The rhetoric and movement of Black Lives Matter is the same preferential option for the oppressed as practiced by the Jesus of the gospels. To be certain, the love of the God that Jesus teaches is universal: His God loves everyone. But if Christians really believe that, then justice for the objects of God’s love who are being systemically harmed in our society must follow close behind.
Yes, the love of the gospels is universal. Yes, every person has worth and value. But not every person is facing the same level of harm in our society from how our current society is structured or shaped. Jesus said that those who are well don’t need a doctor. Those being attacked by societal sickness do.
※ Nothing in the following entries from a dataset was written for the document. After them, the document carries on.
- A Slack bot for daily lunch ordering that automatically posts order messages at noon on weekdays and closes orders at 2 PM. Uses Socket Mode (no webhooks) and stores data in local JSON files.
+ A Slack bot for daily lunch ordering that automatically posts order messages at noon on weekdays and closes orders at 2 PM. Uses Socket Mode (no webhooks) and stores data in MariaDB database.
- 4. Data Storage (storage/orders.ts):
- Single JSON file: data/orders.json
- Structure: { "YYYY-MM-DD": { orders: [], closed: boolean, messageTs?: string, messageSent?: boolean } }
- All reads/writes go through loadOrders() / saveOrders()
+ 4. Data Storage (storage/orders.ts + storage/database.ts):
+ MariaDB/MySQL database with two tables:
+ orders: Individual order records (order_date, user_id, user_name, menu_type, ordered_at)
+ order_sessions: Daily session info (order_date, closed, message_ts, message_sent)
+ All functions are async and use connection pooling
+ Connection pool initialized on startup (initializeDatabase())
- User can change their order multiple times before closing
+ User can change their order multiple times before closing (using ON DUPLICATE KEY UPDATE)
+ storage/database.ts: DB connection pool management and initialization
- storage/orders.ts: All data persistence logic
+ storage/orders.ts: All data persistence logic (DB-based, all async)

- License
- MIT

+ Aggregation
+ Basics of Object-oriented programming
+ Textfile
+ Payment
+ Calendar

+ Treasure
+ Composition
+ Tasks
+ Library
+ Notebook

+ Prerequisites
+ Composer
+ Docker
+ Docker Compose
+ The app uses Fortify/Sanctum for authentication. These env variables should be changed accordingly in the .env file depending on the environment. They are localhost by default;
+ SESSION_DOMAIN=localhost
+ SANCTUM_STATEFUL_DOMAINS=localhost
This is why Christians not only saying “Black lives matter” but also working alongside others to correct the harm our system is causing to Black and other less privileged communities is quite possibly the most Christlike work a Christian can be engaged in.
Gustavo Gutiérrez admonishes followers of Jesus, “Christians have not done enough in this area of conversion to the neighbor, to social justice, to history. They have not perceived clearly enough yet that to know God is to do justice. They have yet to tread the path that will lead them to seek effectively the peace of the Lord in the heart of social struggle.” (Gustavo Gutiérrez, Essential Writings, p. 289)
Peace and justice in the social struggle: these are the values I see taught by the Jesus of the synoptic gospels. These are the stories that continue to remind me in our present struggle, it is not those unaffected by society’s sicknesses who need solidarity at this moment. It is those being harmed.
Heart Group Application
We at RHM are continuing to ask all HeartGroups not to meet together physically at this time. Please stay virtually connected and practice physical distancing. When you do go out, please keep a six-foot distance between you and others, wear a mask, and continue to wash your hands to stop the spread of the virus.
This is also a time where we can practice the resource-sharing and mutual aid found in the gospels. Make sure the others in your group have what they need. This is a time to work together and prioritize protecting those most vulnerable among us. How many ways can you take care of each other while we are physically apart?
1. Share something that spoke to you from this week’s eSight/Podcast episode with your HeartGroup.
2. How can White Christians especially support and work alongside Black communities and communities of color at this time in American history? Discuss with your group and put something from the discussion into practice.
3. What can you do this week, big or small, to continue setting in motion the work of shaping our world into a safe, compassionate, just home for all?
Thanks for checking in with us, today.
Right where you are, keep living in love, choosing compassion, taking action, and working toward justice.